(sans titre) Deborah

Deborah Savadge

Central Park à deux pas, un beau jour d’automne, peut-être. Les arbres sont sûrement roux, Deborah n’est pas là. Ou à peine. Holy Trinity Lutheran Church, une réunion des alcooliques anonymes. Pourtant, Deborah naît ici. Dans l’ombre de la sacristie, entourée d’ex-junkies. Mais personne ne lui racontera sa naissance. Jamais. Elle ne saura pas si les arbres dans le parc étaient majestueux ou si sa marraine était encore accro à l’héro. Et puis très vite, Paris. Les murs gris des écoles où l’on apprend rien. Les exposés sur les châteaux forts et le poisson collectif. Mais l’école primaire dans les beaux quartiers, c’était rien. Rien avant le collège, les Bombers doublés de cet orange qui aveugle, les cigarettes dans la petite cour interdite, les garçons qui trouvent son nom trop con.
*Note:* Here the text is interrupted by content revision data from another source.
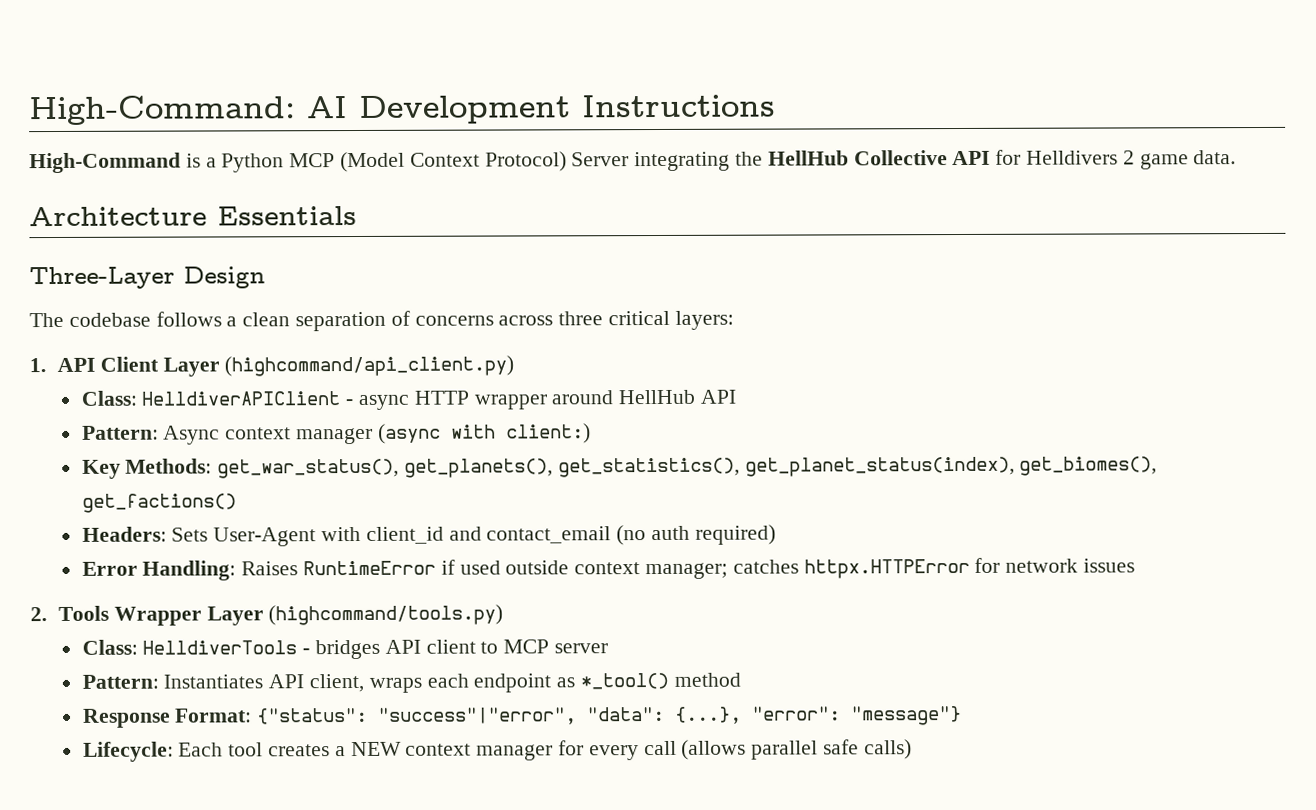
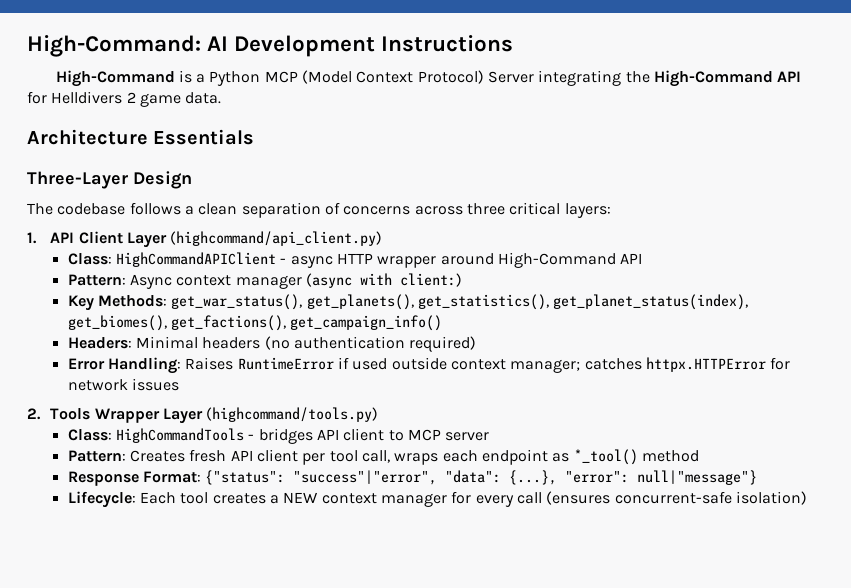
- High-Command is a Python MCP (Model Context Protocol) Server integrating the HellHub Collective API for Helldivers 2 game data.
+ High-Command is a Python MCP (Model Context Protocol) Server integrating the High-Command API for Helldivers 2 game data.
- Class: HelldiverAPIClient - async HTTP wrapper around HellHub API
+ Class: HighCommandAPIClient - async HTTP wrapper around High-Command API
- Key Methods: get_war_status(), get_planets(), get_statistics(), get_planet_status(index), get_biomes(), get_factions()
+ Key Methods: get_war_status(), get_planets(), get_statistics(), get_planet_status(index), get_biomes(), get_factions(), get_campaign_info()
- Headers: Sets User-Agent with client_id and contact_email (no auth required)
+ Headers: Minimal headers (no authentication required)
- Class: HelldiverTools - bridges API client to MCP server
+ Class: HighCommandTools - bridges API client to MCP server
- Pattern: Instantiates API client, wraps each endpoint as *_tool() method
+ Pattern: Creates fresh API client per tool call, wraps each endpoint as *_tool() method
- Response Format: {"status": "success"|"error", "data": {...}, "error": "message"}
+ Response Format: {"status": "success"|"error", "data": {...}, "error": null|"message"}
- Lifecycle: Each tool creates a NEW context manager for every call (allows parallel safe calls)
+ Lifecycle: Each tool creates a NEW context manager for every call (ensures concurrent-safe isolation)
Sauvage, Deborah. « Fais moi mal, Johnny, Johnny, Johnny, moi j’aime l’amour qui fait boom ». Et les chanteurs suicidés. Mais c’est lui qui se suicide, alors Deborah. Deborah arrête les Doc Martens, les dents sales, les tatouages faits au stylo bille et à l’aiguille pendant les cours de philo. Et puis la fac où l’on apprend rien, mais cette fois-ci, parce qu’on sèche. Parce qu’elle embrasse des garçons dans les ascenseurs au lieu de rester en amphi d’anglais. Les cheveux rouges, le sourire las. Paris, toujours Paris. Tellement Paris qu’il faut partir. Londres, Singapour, Tokyo, Manille. Et puis New York. Il faut bien revoir New York. Comprendre d’où elle vient. Mais elle ne comprend rien, et certainement pas New York, ou la famille, ou la vie. Alors Paris. Derrière la butte, où les couleurs, les cultures et les légumes bizarres cohabitent. Les bistros tard le soir. Les voyages dans une chambre de bonne. Toute seule. Avec des gens. Avec un garçon, mais jamais le bon. Jusqu’à celui-là, qui vit à New York. Evidemment. Comme un retour aux origines, avec papa peut-être encore là-bas. Alors ils iront ensemble vivre à Brooklyn. Dans les bagages de Deborah, ses petits cahiers. Ses milliers de petits cahiers, remplis depuis le collège en salle de permanence. Des cahiers d’écolier. Des carnets de voyages. Les gros carreaux des cahiers chinois. Les lignes de pointillés des cahiers japonais. New York. La ville folle et offerte et finalement magnifique. Et terrifiante. Et tous les deux de père inconnu, il lui dira qu’ils sont peut-être frère et sœur tellement ils se ressemblent. Alors Paris. Sans lui. Toujours Paris, seulement Paris. Jusqu’à aujourd’hui. Paris et ses petits cahiers.